Given this information, even if one finds that the governmental policies toward religious belief and practice have changed considerably since l98l, the situation in China is far from certain. If indeed four Catholic priests were sentenced for "subversion" to l5 years in prison for maintaining relations with the Vatican, as the Country Reports states, I for one will express serious doubts as to the extent of religious freedom in China at present, and no great confidence that the very recent past will not be repeated.

In these circumstances, since the respondent has been found to have suffered badly because of his religious affiliation and his family relationship to a minister of religion, there is good reason not to require him to return to China. This approach, aside from being consistent with the language of the Refugee Act of l980,[3] also puts the United States in conformance with the United Nations Convention and Protocol Relating to the Status of Refugees,[4] a generally understood principle of interpretation of the Refugee Act of l980. Matter of Acosta, 19 I&N Dec. 211 (BIA 1985), modified on other grounds, Matter of Mogharrabi, 19 I&N Dec. 439 (BIA 1987). As the majority points out in its discussion of the applicability of the Handbook on Procedures and Criteria for Determining Refugee Status under the 1951 Convention and the 1967 Protocol Relating to the Status of Refugees (Geneva, 1979), the Convention is interpreted by the United Nations High Commissioner for Refugees to apply to past victims of persecution. It bears emphasizing in addition that at the time the Convention came into effect, the majority of the refugees covered by the Convention were victims of past persecution in Europe, which persecution clearly had ceased with the defeat of the Axis powers. It is thus apparent to me that the historical underpinnings of the Convention, from which the Refugee Act of l980 receives its genesis, would have to be totally ignored if one were inclined to adopt the position that present likelihood of persecution is also required where past persecution has been established. It would also be necessary to ignore the further fact that the United States has been operating an extensive refugee program for Cambodians whose claim to refugee status is solely based on persecution by the regime of Pol Pot, which was driven out of power in December 1978 by a Vietnamese invasion.
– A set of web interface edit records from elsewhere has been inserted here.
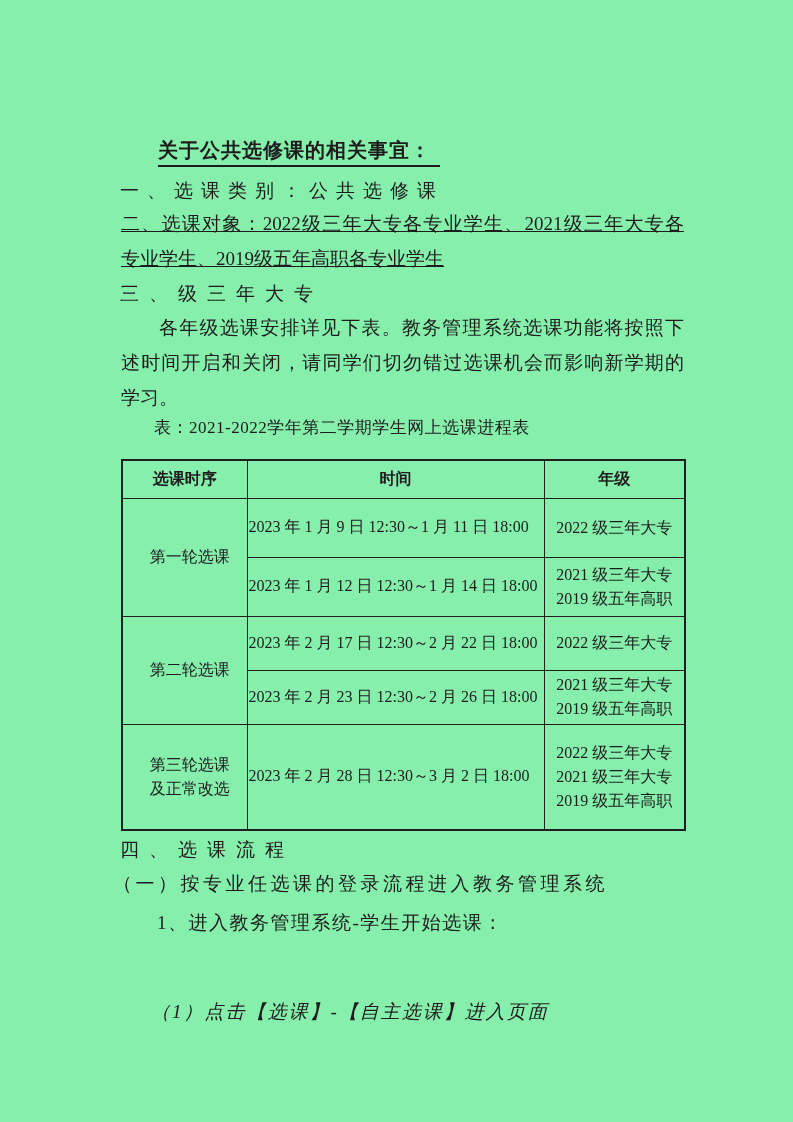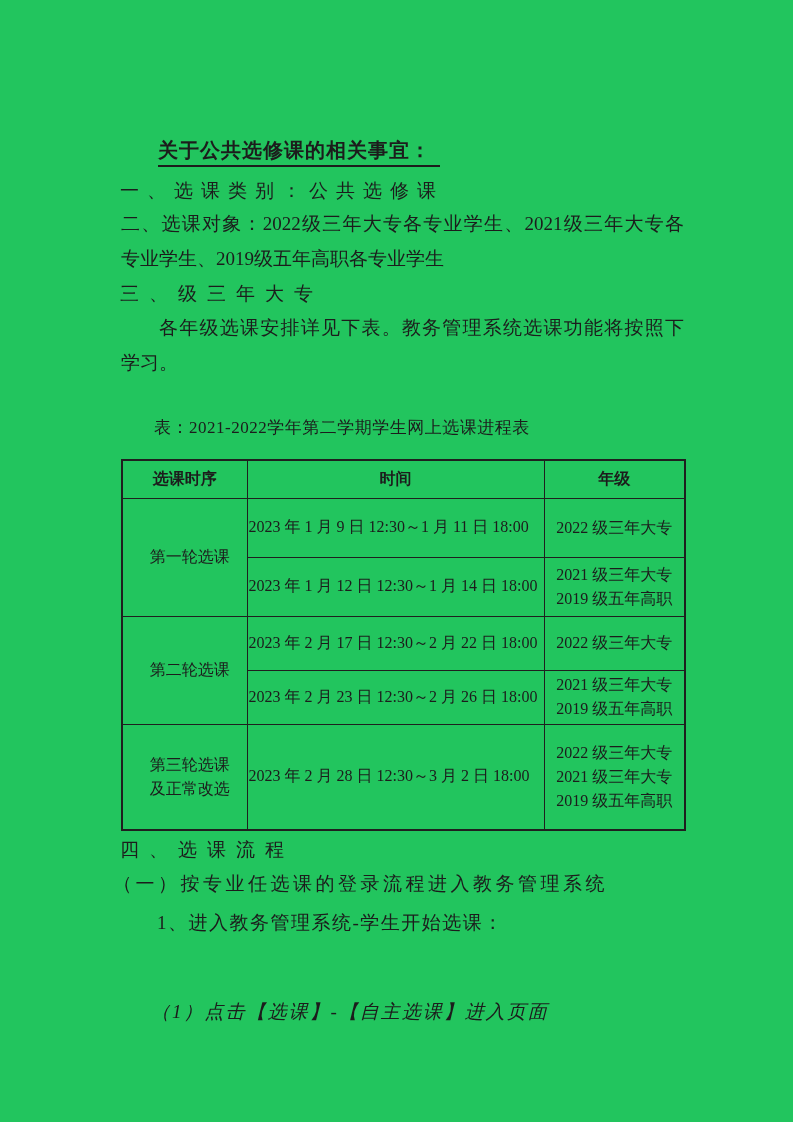--- a/index.html
+++ b/index.html
@@ -7,7 +7,7 @@
   .page {
     position:relative;
     width:793px; height:1122px;
-    background:#22c55e;
+    background:#86efac;
     font-family:"Liberation Serif","DejaVu Serif",serif;
     color:#1c1c1c;
     overflow:hidden;

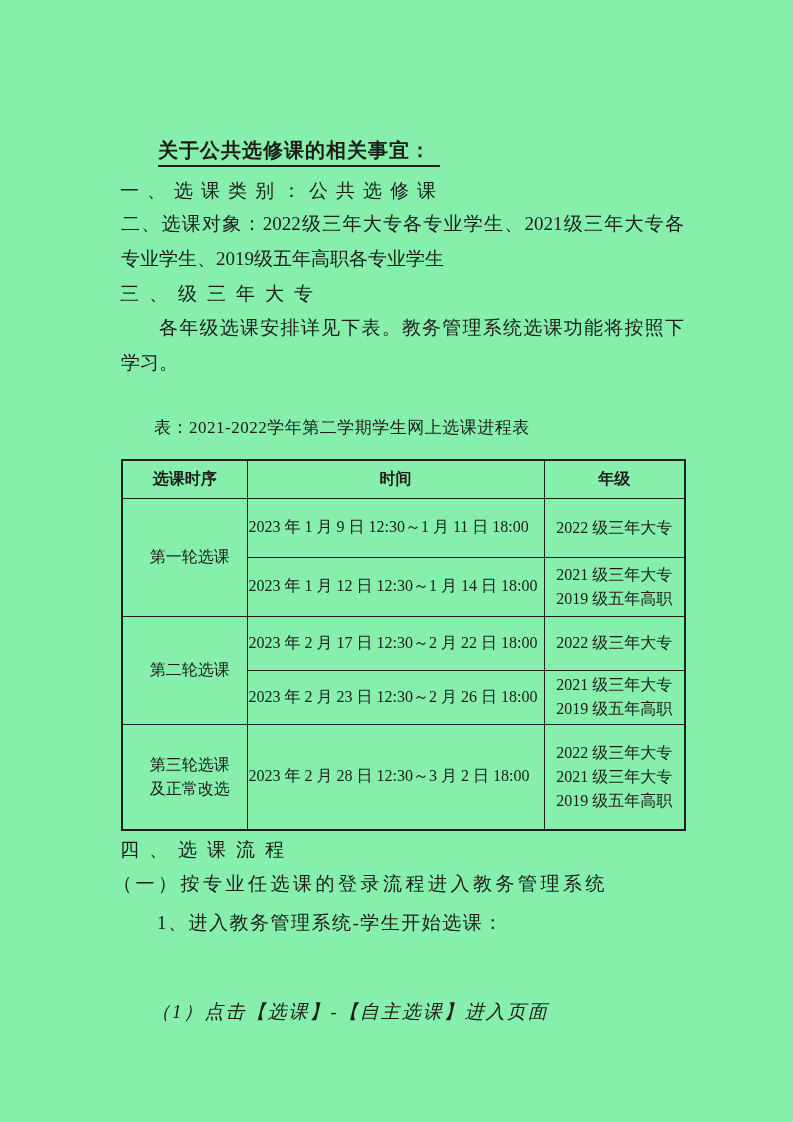--- a/index.html
+++ b/index.html
@@ -54,7 +54,7 @@
 
   <div class="abs body-line ls8" style="left:120px; top:173px;">一、选课类别：公共选修课</div>
 
-  <div class="abs block" style="left:121px; top:206px;">
+  <div class="abs block" style="left:121px; top:206px;text-decoration:underline;">
     <div class="stretch">二、选课对象：2022级三年大专各专业学生、2021级三年大专各</div>
     <div>专业学生、2019级五年高职各专业学生</div>
   </div>

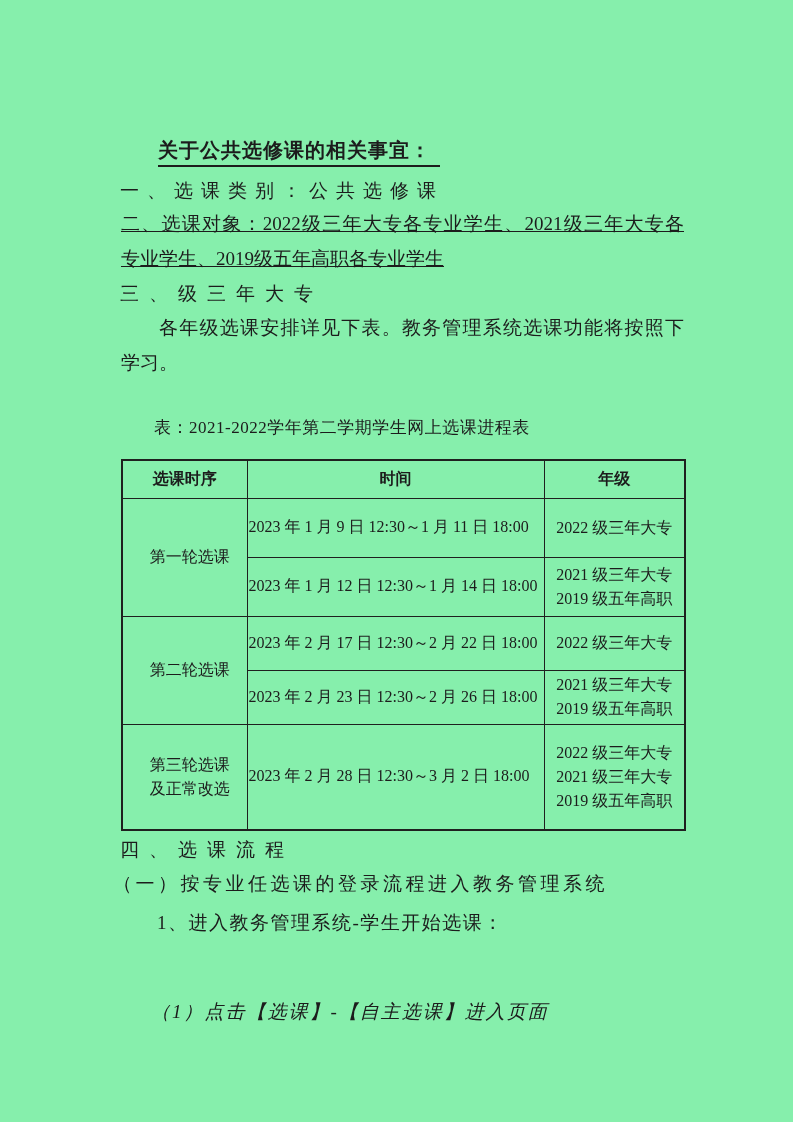--- a/index.html
+++ b/index.html
@@ -63,6 +63,7 @@
 
   <div class="abs block" style="left:121px; top:310px;">
     <div class="stretch indent2">各年级选课安排详见下表。教务管理系统选课功能将按照下</div>
+    <div class="stretch">述时间开启和关闭，请同学们切勿错过选课机会而影响新学期的</div>
     <div>学习。</div>
   </div>
 

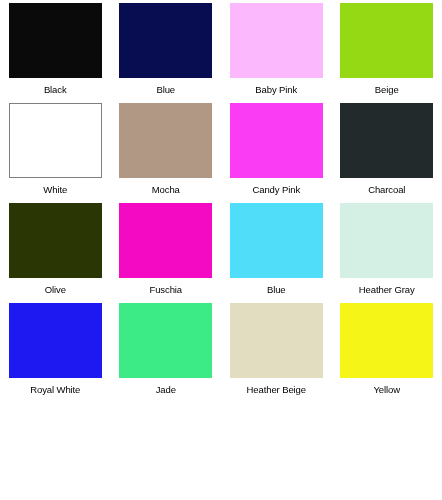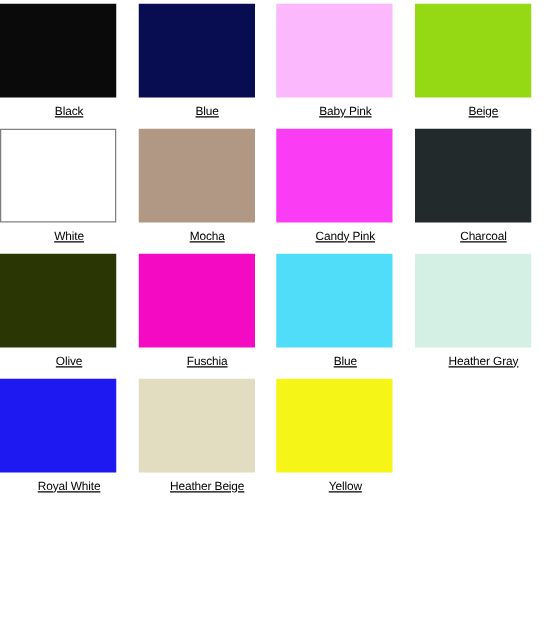--- a/index.html
+++ b/index.html
@@ -31,9 +31,9 @@
     position: relative;
     display: flex;
     flex-direction: column;
+    align-items: center;
     justify-content: flex-start;
     box-sizing: border-box;
-    text-decoration: underline;
   }
   .swatch-chip {
     width: 93px;

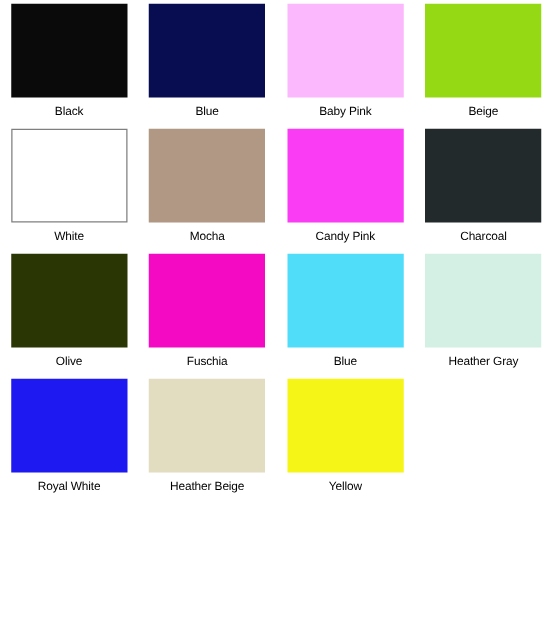--- a/index.html
+++ b/index.html
@@ -118,6 +118,10 @@
         <div class="swatch-label">Royal White</div>
       </div>
       <div class="swatch-cell">
+        <div class="swatch-chip" style="background-color: rgb(61, 235, 134);"></div>
+        <div class="swatch-label">Jade</div>
+      </div>
+      <div class="swatch-cell">
         <div class="swatch-chip" style="background-color: rgb(226, 220, 192);"></div>
         <div class="swatch-label">Heather Beige</div>
       </div>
For these reasons, I would also sustain the appeal.


[1] We note that section 208(b) of the Act recognizes that conditions may change, and that an asylum grant may be terminated due to changed circumstances.

[2] 1983 Country Reports on Human Rights Practices, Joint Committee of the Senate and House of Representatives, 98th Congress, 2d Session (1984).

[3] Pub. L. No. 96-212, 94 Stat. 197.

[4] United Nations Convention Relating to the Status of Refugees, July 28, 1951, 189 U.N.T.S. 150; United Nations Protocol Relating to the Status of Refugees, January 31, 1967, [1968] 19 U.S.T. 6223, T.I.A.S. No. 6577, 606 U.N.T.S. 268.